Scouts Of Uzbekistan – Aimless And Drifting (2018)




  • Kosmische Musik 
  • Plunderphonics 
  • Sampledelic 
  • Electronic music 
  • Avant-rock 
  • Krautrock 
  • Sound collage 
  • Noise rock 
  • Experimental rock 
  • Spoken word

Comment: it is another heavily synthesiser and an old Akai-driven transgressive album to get commented over there today yet it does have a little to do with the genre called synth-pop. Similarly to The Flaming Lips who used lots of uncanny electronic applications and synthesised stuff to create marvellous Yoshimi Battles The Pink Robots (2002), or Primal Scream's outstanding ones Vanishing Point (1997), and Evil Heat (2002). Two previous releases by Scouts of Uzbekistan (Mark Carolan, Johnny Zchivago) being represented earlier at RMH, the self-titled outing (2011), and Hate Is Our Religion (2016) were stylistically from a different section, however, with regard to their cutting-edge method and intention of course I don't dare to bet though.

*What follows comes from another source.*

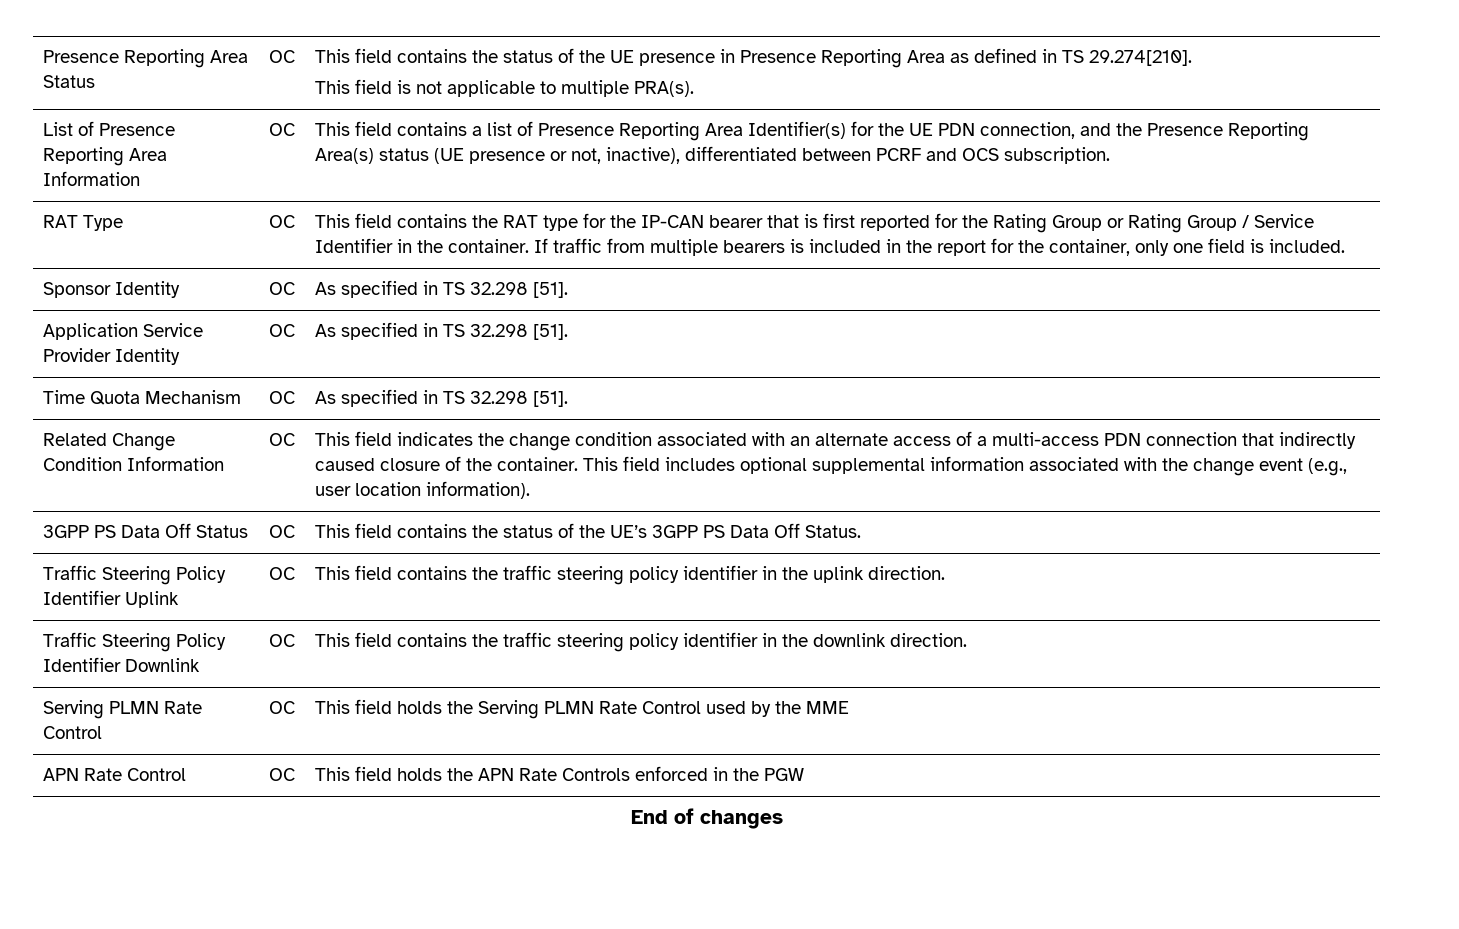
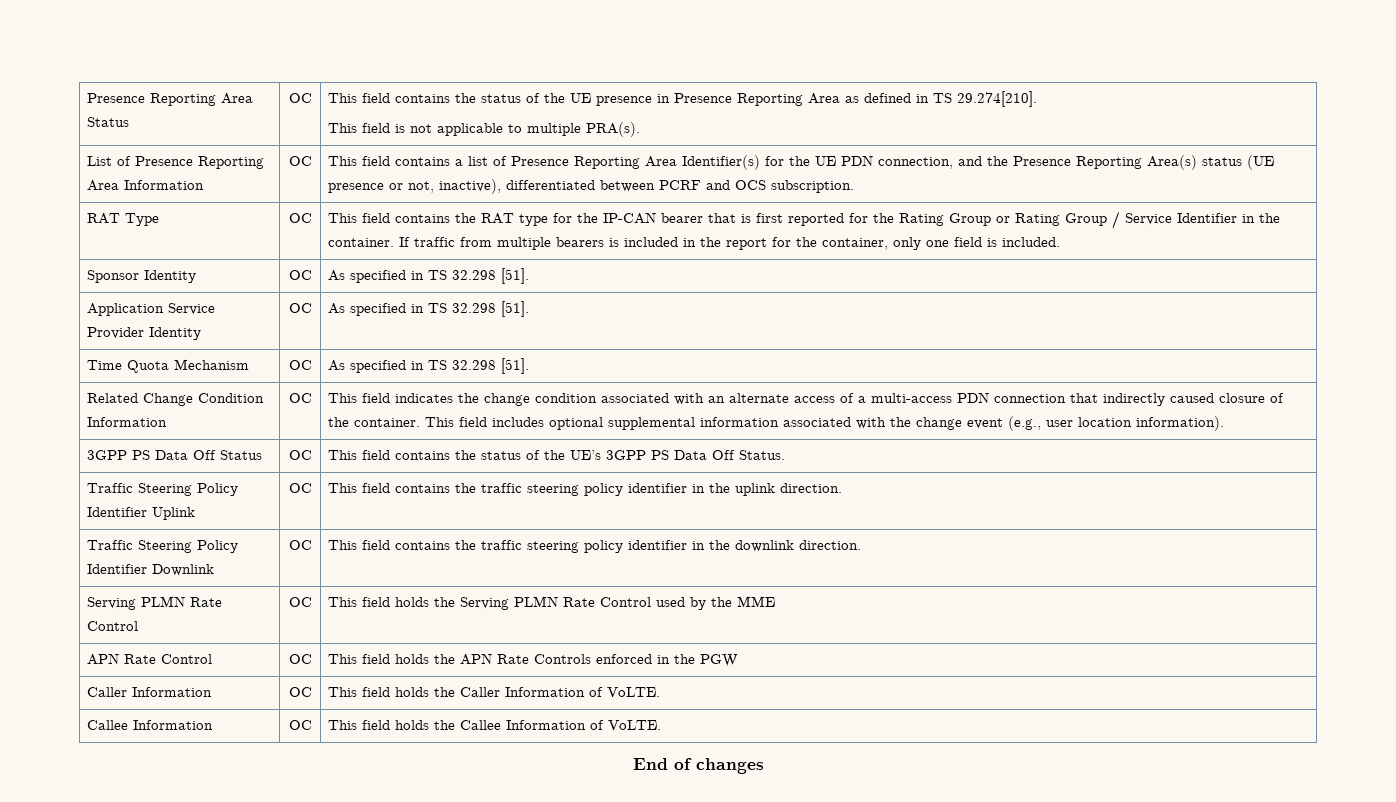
+ Caller Information | OC | This field holds the Caller Information of VoLTE.
+ Callee Information | OC | This field holds the Callee Information of VoLTE.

At times it chimes like an obscure example from the downright tape underground of the 80s, for instance, regarding such a combo as Big City Orchestra by turning the initial meaning of spoken word samples upside down by giving them an ambivalent meaning or emitting a disorienting madness. At times it rings like a Kosmische Musik tinged shuttle ready to start into a heavily iterative and blissful chaos of squeaky sounds and undulating space. Behind the chaos fractals start to appear as soon as one can digest this whole of 10 compositions (it does mean a listener must do at least a couple of revs across the enchanting orbit).The title track is about Lord, about its characteristics in human terms and then stepwise progressing into a creepy guitar-induced noise symphony. The mind-provoking release is a notch of the discography of Year Zero. A best one of 2018.